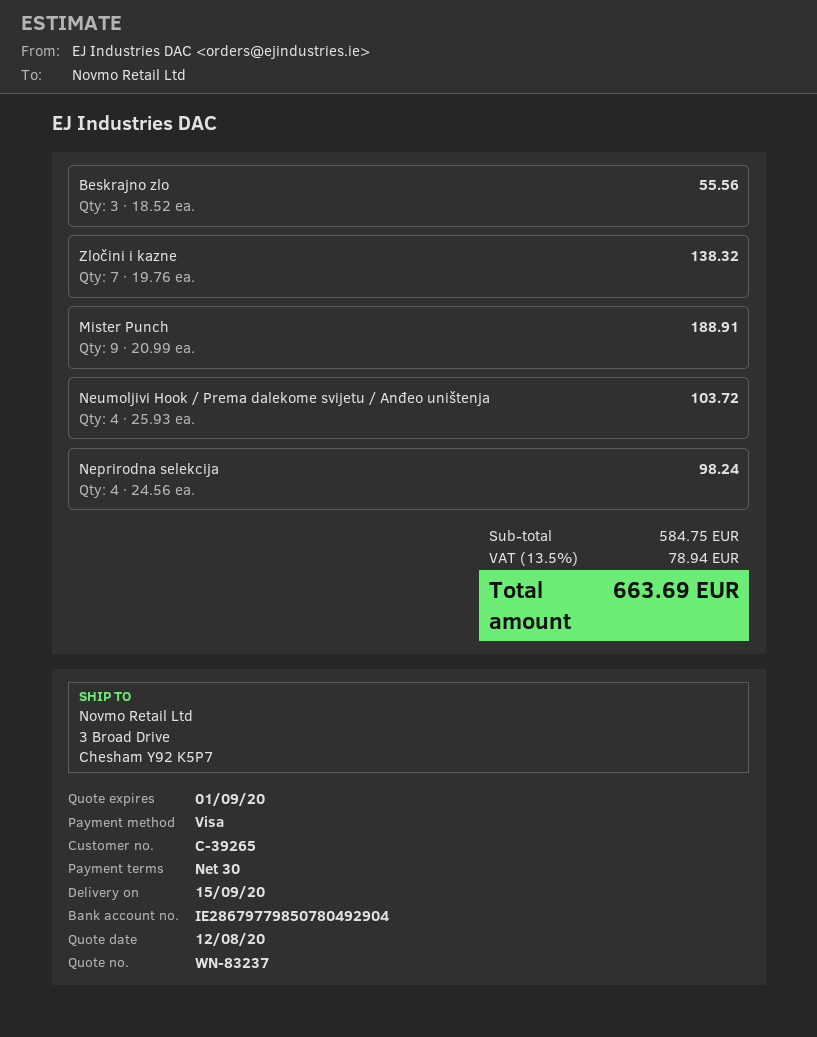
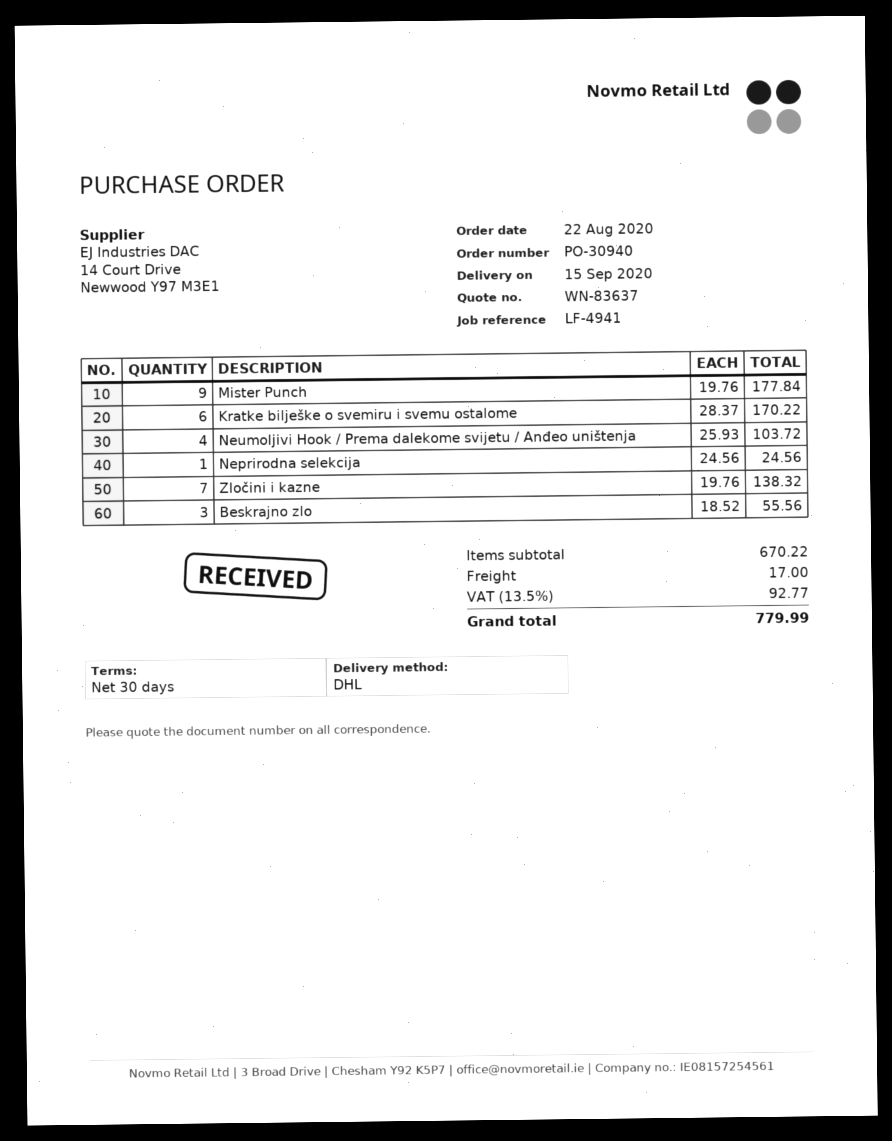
quote number: WN-83237 -> WN-83637
Mister Punch: 9 x 20.99 = 188.91 -> 9 x 19.76 = 177.84
Neprirodna selekcija: 4 x 24.56 = 98.24 -> 1 x 24.56 = 24.56
Kratke bilješke o svemiru i svemu ostalome: none -> 6 x 28.37 = 170.22
subtotal: 584.75 -> 670.22
shipping: none -> 17.00
tax: 13.5% = 78.94 -> 13.5% = 92.77
total: 663.69 -> 779.99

☆ ☆ ☆ ☆

What this exercise asks for is every line of the data above with the word "none".

Kratke bilješke o svemiru i svemu ostalome: none -> 6 x 28.37 = 170.22
shipping: none -> 17.00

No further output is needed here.